What needs to be done = Retype the listing exactly, with no images.

------ Provided entries

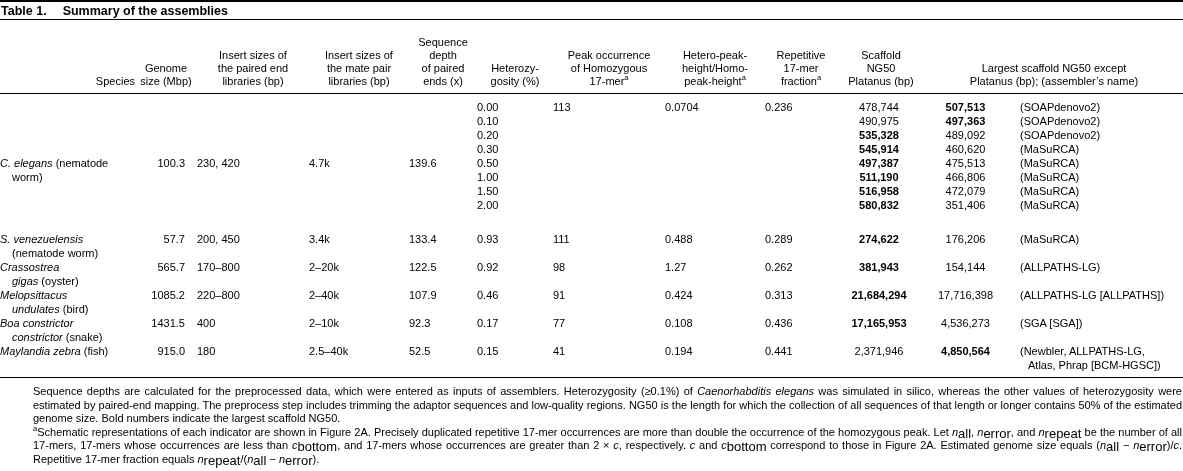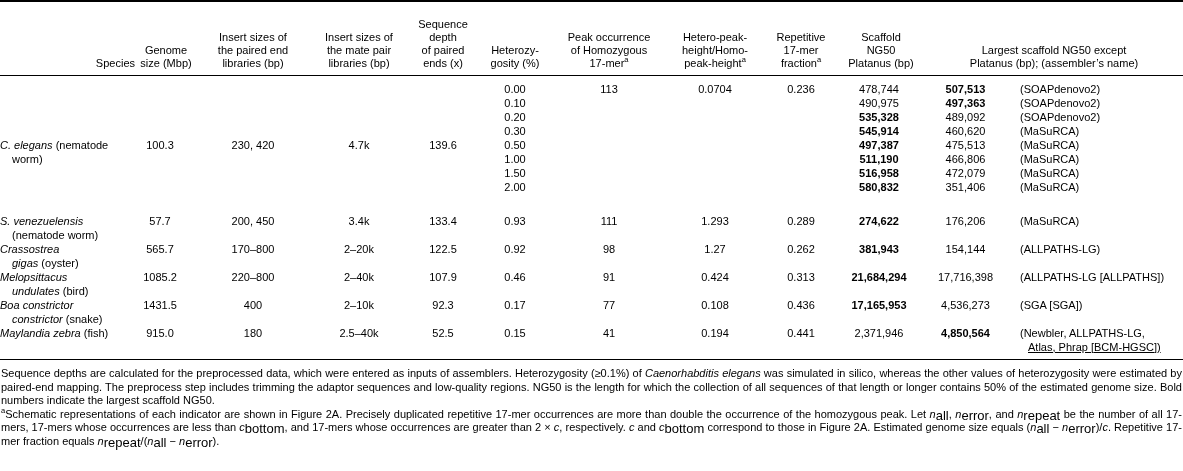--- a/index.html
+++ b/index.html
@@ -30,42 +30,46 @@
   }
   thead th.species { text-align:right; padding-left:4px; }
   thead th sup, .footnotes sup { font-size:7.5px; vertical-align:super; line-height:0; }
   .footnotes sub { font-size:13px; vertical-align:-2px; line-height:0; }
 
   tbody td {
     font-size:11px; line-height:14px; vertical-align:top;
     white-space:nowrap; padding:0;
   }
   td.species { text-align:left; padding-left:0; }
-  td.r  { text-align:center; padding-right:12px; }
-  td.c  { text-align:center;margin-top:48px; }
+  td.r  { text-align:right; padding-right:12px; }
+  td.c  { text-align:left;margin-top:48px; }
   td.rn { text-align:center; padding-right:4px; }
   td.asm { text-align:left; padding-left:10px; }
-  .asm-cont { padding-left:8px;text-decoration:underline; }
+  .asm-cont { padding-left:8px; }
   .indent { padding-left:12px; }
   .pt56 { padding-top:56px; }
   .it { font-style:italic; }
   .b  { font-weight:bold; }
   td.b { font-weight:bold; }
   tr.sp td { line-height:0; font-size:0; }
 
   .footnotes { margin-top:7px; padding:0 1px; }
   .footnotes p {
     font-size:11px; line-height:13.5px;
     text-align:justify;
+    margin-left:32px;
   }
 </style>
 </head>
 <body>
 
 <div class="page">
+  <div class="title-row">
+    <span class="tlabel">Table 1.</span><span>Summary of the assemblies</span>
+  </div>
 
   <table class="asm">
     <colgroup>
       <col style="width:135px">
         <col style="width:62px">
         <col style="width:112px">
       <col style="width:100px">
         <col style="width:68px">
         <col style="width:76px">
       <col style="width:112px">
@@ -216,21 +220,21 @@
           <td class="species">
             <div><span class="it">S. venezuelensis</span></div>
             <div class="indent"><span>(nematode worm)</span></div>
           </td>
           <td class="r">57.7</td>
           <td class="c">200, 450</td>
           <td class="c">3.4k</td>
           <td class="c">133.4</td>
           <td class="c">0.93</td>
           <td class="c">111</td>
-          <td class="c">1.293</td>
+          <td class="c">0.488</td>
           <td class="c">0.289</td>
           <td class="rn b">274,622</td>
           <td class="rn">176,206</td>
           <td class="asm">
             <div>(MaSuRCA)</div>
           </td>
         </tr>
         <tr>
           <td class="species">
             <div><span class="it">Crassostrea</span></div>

------------

Task response =
--- a/index.html
+++ b/index.html
@@ -30,42 +30,46 @@
   }
   thead th.species { text-align:right; padding-left:4px; }
   thead th sup, .footnotes sup { font-size:7.5px; vertical-align:super; line-height:0; }
   .footnotes sub { font-size:13px; vertical-align:-2px; line-height:0; }
 
   tbody td {
     font-size:11px; line-height:14px; vertical-align:top;
     white-space:nowrap; padding:0;
   }
   td.species { text-align:left; padding-left:0; }
-  td.r  { text-align:center; padding-right:12px; }
-  td.c  { text-align:center;margin-top:48px; }
+  td.r  { text-align:right; padding-right:12px; }
+  td.c  { text-align:left;margin-top:48px; }
   td.rn { text-align:center; padding-right:4px; }
   td.asm { text-align:left; padding-left:10px; }
-  .asm-cont { padding-left:8px;text-decoration:underline; }
+  .asm-cont { padding-left:8px; }
   .indent { padding-left:12px; }
   .pt56 { padding-top:56px; }
   .it { font-style:italic; }
   .b  { font-weight:bold; }
   td.b { font-weight:bold; }
   tr.sp td { line-height:0; font-size:0; }
 
   .footnotes { margin-top:7px; padding:0 1px; }
   .footnotes p {
     font-size:11px; line-height:13.5px;
     text-align:justify;
+    margin-left:32px;
   }
 </style>
 </head>
 <body>
 
 <div class="page">
+  <div class="title-row">
+    <span class="tlabel">Table 1.</span><span>Summary of the assemblies</span>
+  </div>
 
   <table class="asm">
     <colgroup>
       <col style="width:135px">
         <col style="width:62px">
         <col style="width:112px">
       <col style="width:100px">
         <col style="width:68px">
         <col style="width:76px">
       <col style="width:112px">
@@ -216,21 +220,21 @@
           <td class="species">
             <div><span class="it">S. venezuelensis</span></div>
             <div class="indent"><span>(nematode worm)</span></div>
           </td>
           <td class="r">57.7</td>
           <td class="c">200, 450</td>
           <td class="c">3.4k</td>
           <td class="c">133.4</td>
           <td class="c">0.93</td>
           <td class="c">111</td>
-          <td class="c">1.293</td>
+          <td class="c">0.488</td>
           <td class="c">0.289</td>
           <td class="rn b">274,622</td>
           <td class="rn">176,206</td>
           <td class="asm">
             <div>(MaSuRCA)</div>
           </td>
         </tr>
         <tr>
           <td class="species">
             <div><span class="it">Crassostrea</span></div>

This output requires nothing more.